Please note: this article assumes a really basic knowledge of composing and mixing techniques such as compression and equalization, frequencies and gain.
This is what I’ve discovered specifically for mixing sound acceptably for delivery as audio online via website.
I’m working on an online drama. It’s due to launched in January/February if we keep to schedule (touch wood) so watch this space for more details.
As well as video clips, there’s web design, images, blogs, links and flash animation.
I’m designing the sites and animation, composing and mixing all the sound for the video, putting together flash animations and scoring those too.
The first consideration when sound mixing is how the sound will be heard. Laptop speakers are really only designed for listening to speech, and music second to that.

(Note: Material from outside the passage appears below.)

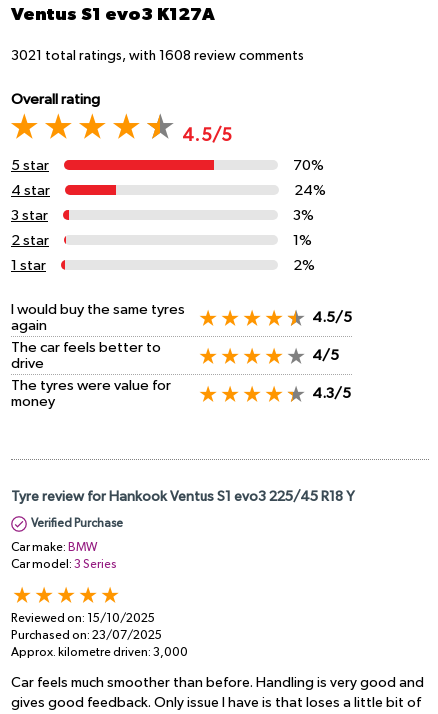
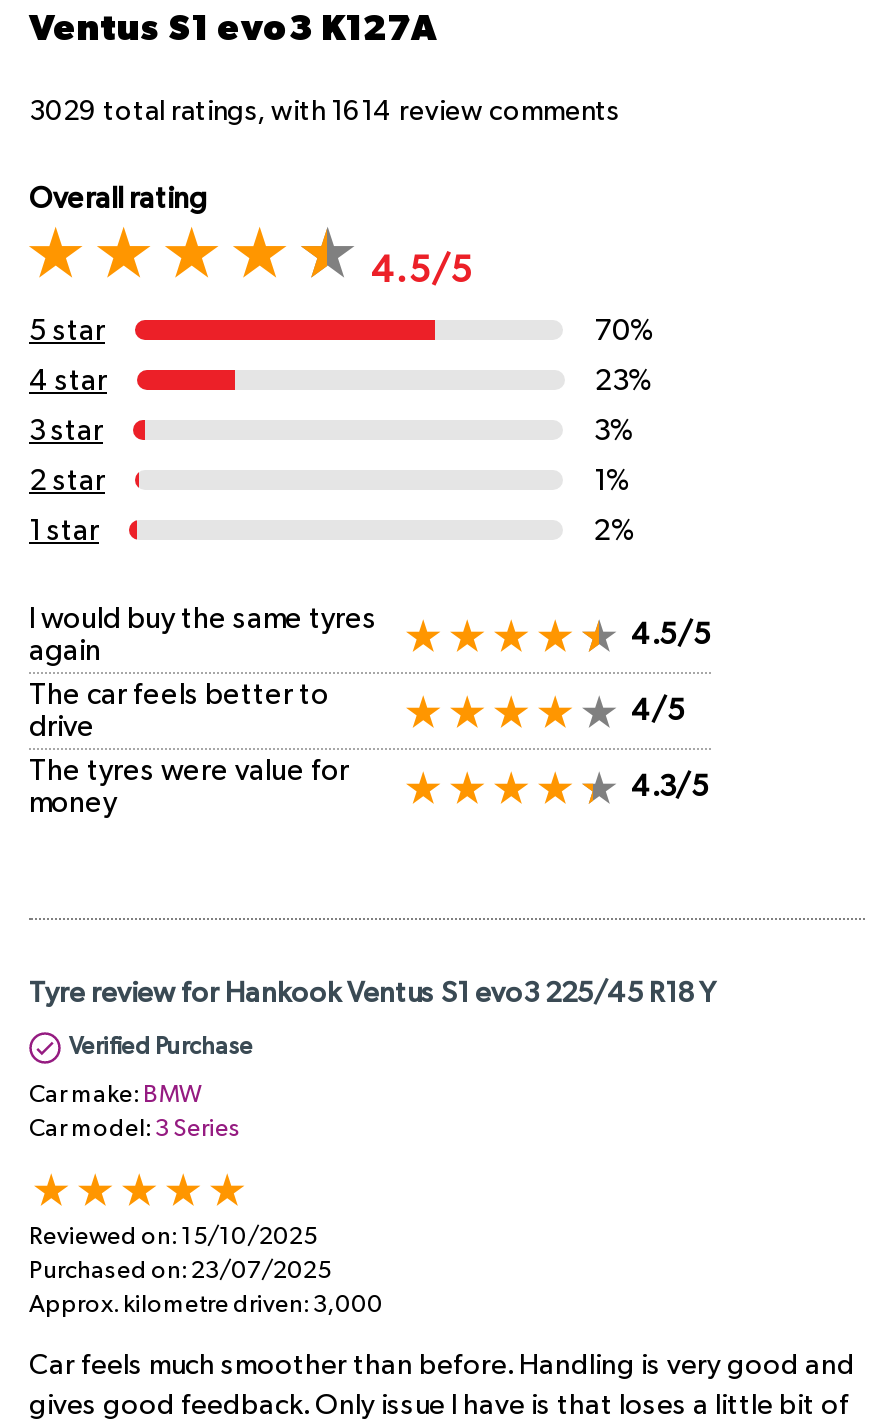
- 3021 total ratings, with 1608 review comments
+ 3029 total ratings, with 1614 review comments

- 24%
+ 23%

There’s really no bass response at all below 200 Hz… laptop speakers are really only a step up from a telephone earpiece. And they’re unbelievably quiet. Anything less than -3dB and it might as well be muted. Domestic desktop computer speakers are a tiny bit better… but get it right for the laptops and the desktops will be more than happy.
Composing with restrictions
So to score: Dialogue is most important. Don’t compose anything in the music that will interfere with that dialogue, such as percussion or mid-frequency instrumentation; instead compose around it (good advice for general composition). The same applies to sound design.
Mixing Sound for Media
Sound for Media has mostly three or four lines intertwining at the same time – Dialogue, Foley/Spot Effects, Music, Atmos. At any given time one or, at the most, two of these are at the forefront and the others are mixed down.
Sound Mixing for Online Web Audio
Mixing for online audio is far more brutal! It’s better to treat the audio track as a single thread, where all the elements of dialogue, music and other sound take turns rather than interweaving up and down in importance.
Again – dialogue is first and foremost in the mix, so mix speech to a consistently high level then manually ‘duck’ the rest of the audio around any speech. If there’s an especially emotionally important bit of the music or sound at the same time as the dialogue, analyse the frequencies of the dialogue, pick the range where they are most amplified, and duck out that range on the accompanying music or sound track. Keep an ear out for these bits on the final mix to make sure there’s still no interference with the dialogue.
Gain and Compress
On the master channel, cut the bass below 200 Hz and then compress the whole mix within an inch of its life – up the gain and get that meter up in the red 90% of the time. Don’t worry if it clips occasionally and momentarily. If you can’t hear it, it really doesn’t make a bit of difference, especially if it buys you a little more gain over the average of the rest of the track.
Then test your beautifully slick mix on as many tinny little laptops and desktop speakers as you can get your hands on and hear how much more you need to pump up the volume, and roll around the eq to compensate for uneven frequency response, before it’s even audible, never mind perfected…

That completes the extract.